Koji
58 New Kings Road, Parsons Green, SW6 4LS
WLC Rank : 99
Cuisine: Japanese
Glass from : £ 10 (175 ml)
BEST FOR
Dining at the chef counterUnusual blends, koshu, sake flights and antique spirits
Fresh ingredients and bold flavours
Feathered bar lamps and famous artist mural
Named after the starter so important to soy sauce, Koji is a long-standing European-accented Japanese bar, counter and restaurant favourite of well-heeled residents of Parsons Green.
REVIEWS
Review 2020
Restaurateur, Robert Barnett describes his approach to Koji’s “very personal” wine list as, “grabby and greedy – like a kid in Legoland.” The eclectic selection sees Ekam, a balletic, blend of loftily-sited Albariño and Riesling from close to Andorra, jostle alongside the lumbering Pleiades Old Vines’ Mourvèdre, Pinot Noir, Sangiovese, Viognier and Zinfandel from west coast America’s Marin County. Robert likes the controversial mantra of the winemaker of the latter, Sean Thackrey, being to, “irritate the wine police” which, he says, “sums me up, too!”

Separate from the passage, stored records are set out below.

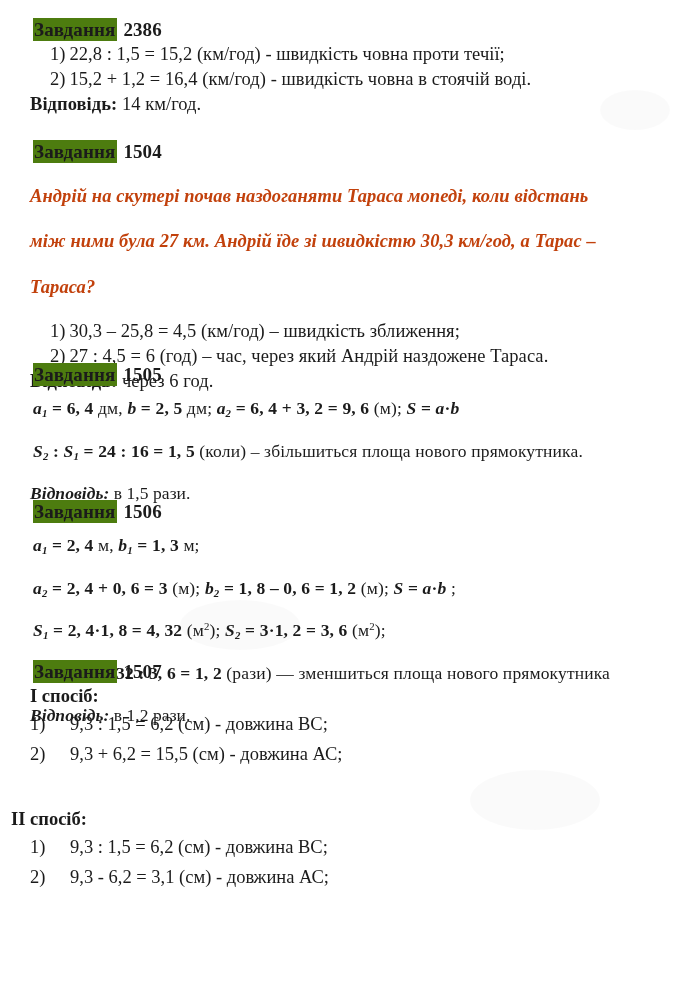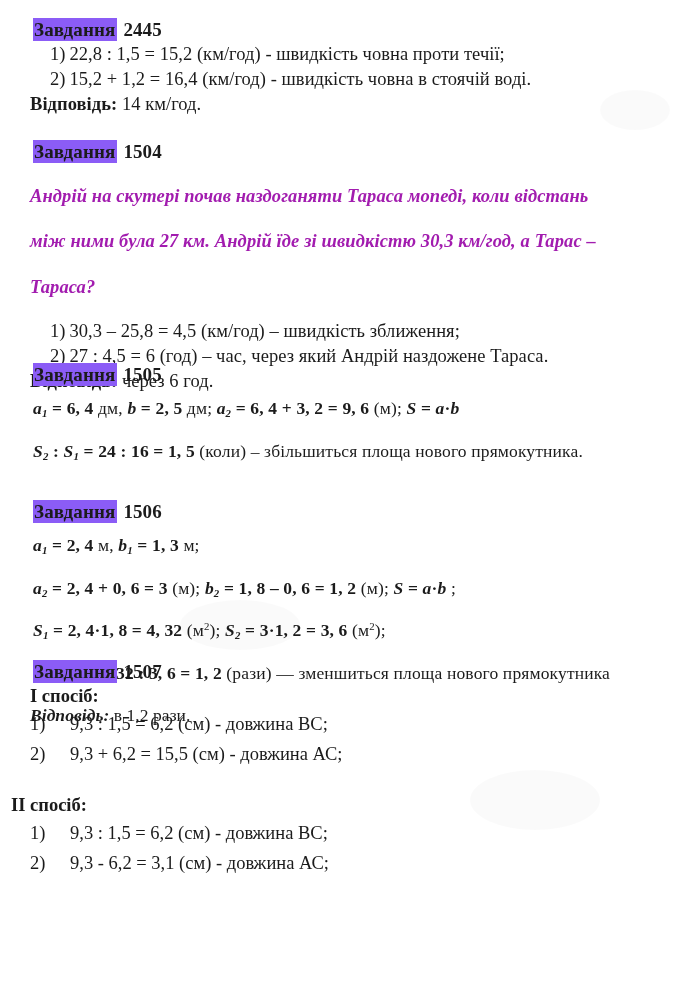"Завдання" .hl { background: #8b5cf6 -> #4d7c0f }
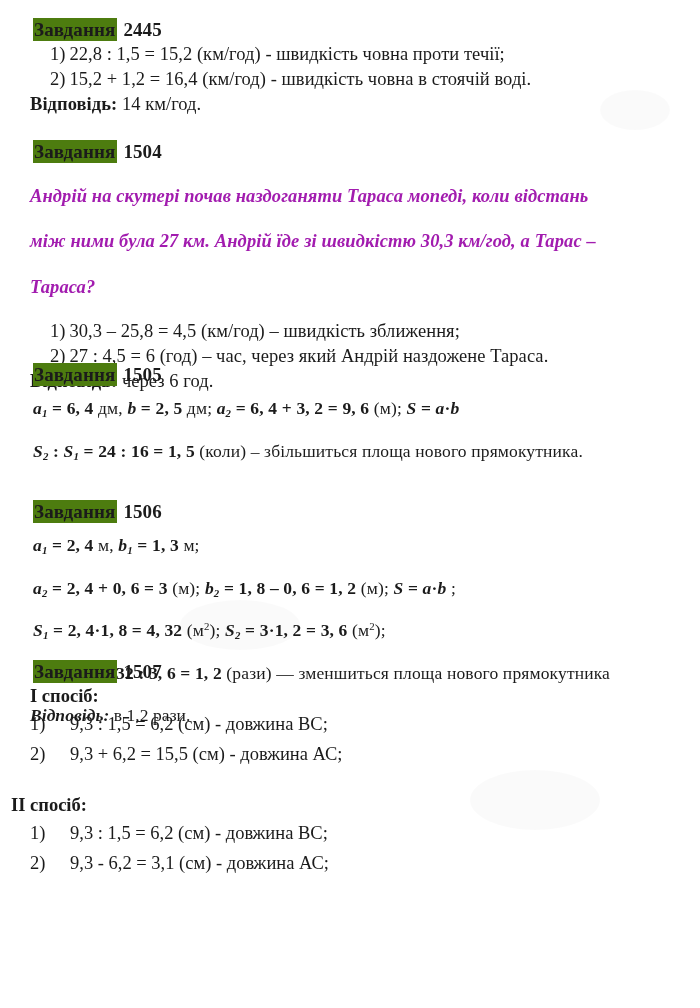"2445" span.task-num { text: 2445 -> 2386 }
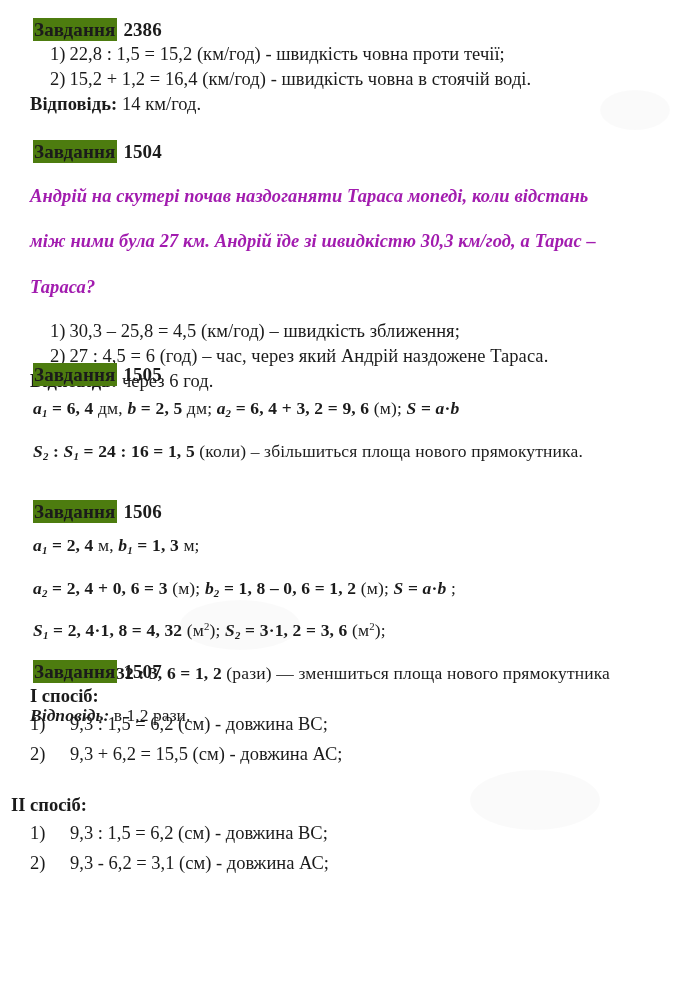"Андрій на скутері почав наздоганяти" .statement { color: #a21caf -> #c2410c }
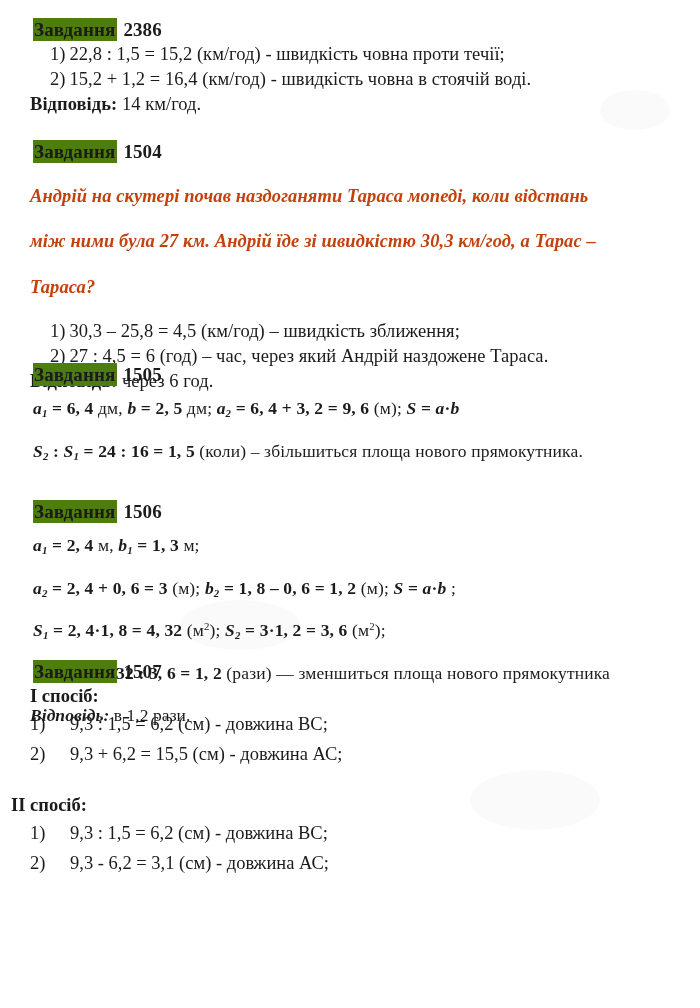"Відповідь: в 1,5 рази." p.line { html: none -> <p> <span>Відповідь:</span> <span>в 1,5 рази.</span> </p> }
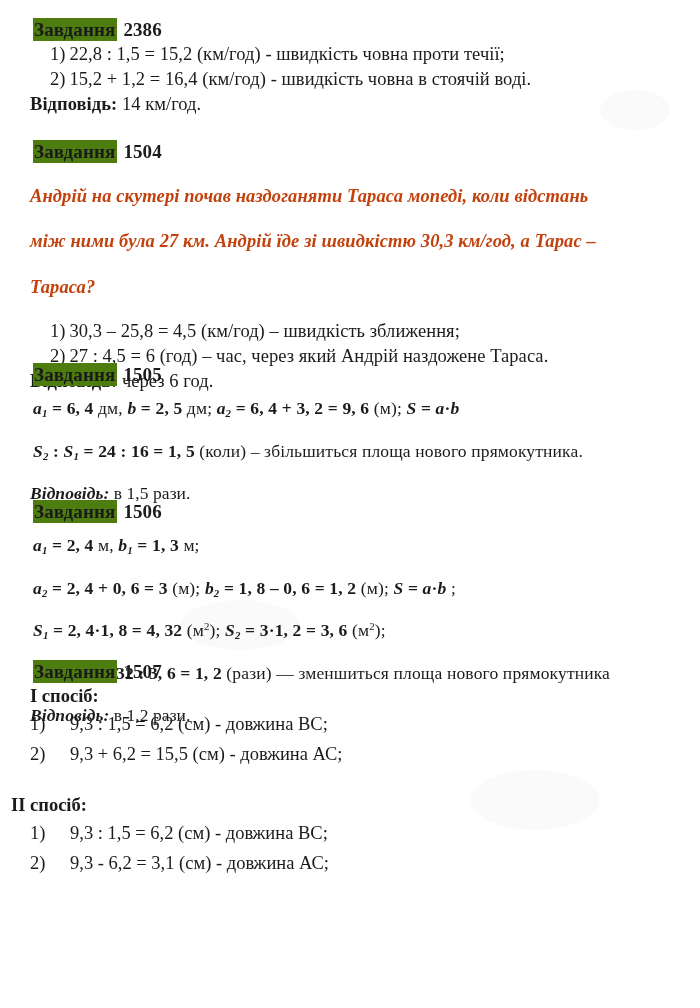"II спосіб:" p.method-heading { margin-top: 24px -> 38px }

Robert is also a fan of Japanese grape wine, koshu, offering Grace Winery by both glass and stylised carafe. Though he does lament that, “some people see 12% on the label and don’t think it offers value for money…”
To ensure the list always feels fresh, Robert uses no fewer than 25 suppliers, with one of his favourites being FortyFive10°, and ordinarily attends tastings preferably early in the day and ideally comfortably clad in a signature tracksuit. Of the new wines which are then introduced to the list, Robert advises his front-of-house that, “if you don’t like it, don’t sell it.”
Now retired and spending much of his time in Italy, Robert’s father, Mark Barnett founded Mao Tai, the earlier incarnation of this business, 36-years-ago, establishing an indelible reputation for being rigorous with both wine suppliers and grousing guests. Mark often found happiness in a glass of razor-sharp Riesling from Joh. Jos. Prüm, “which he would swirl at the end of the bar,” says Robert.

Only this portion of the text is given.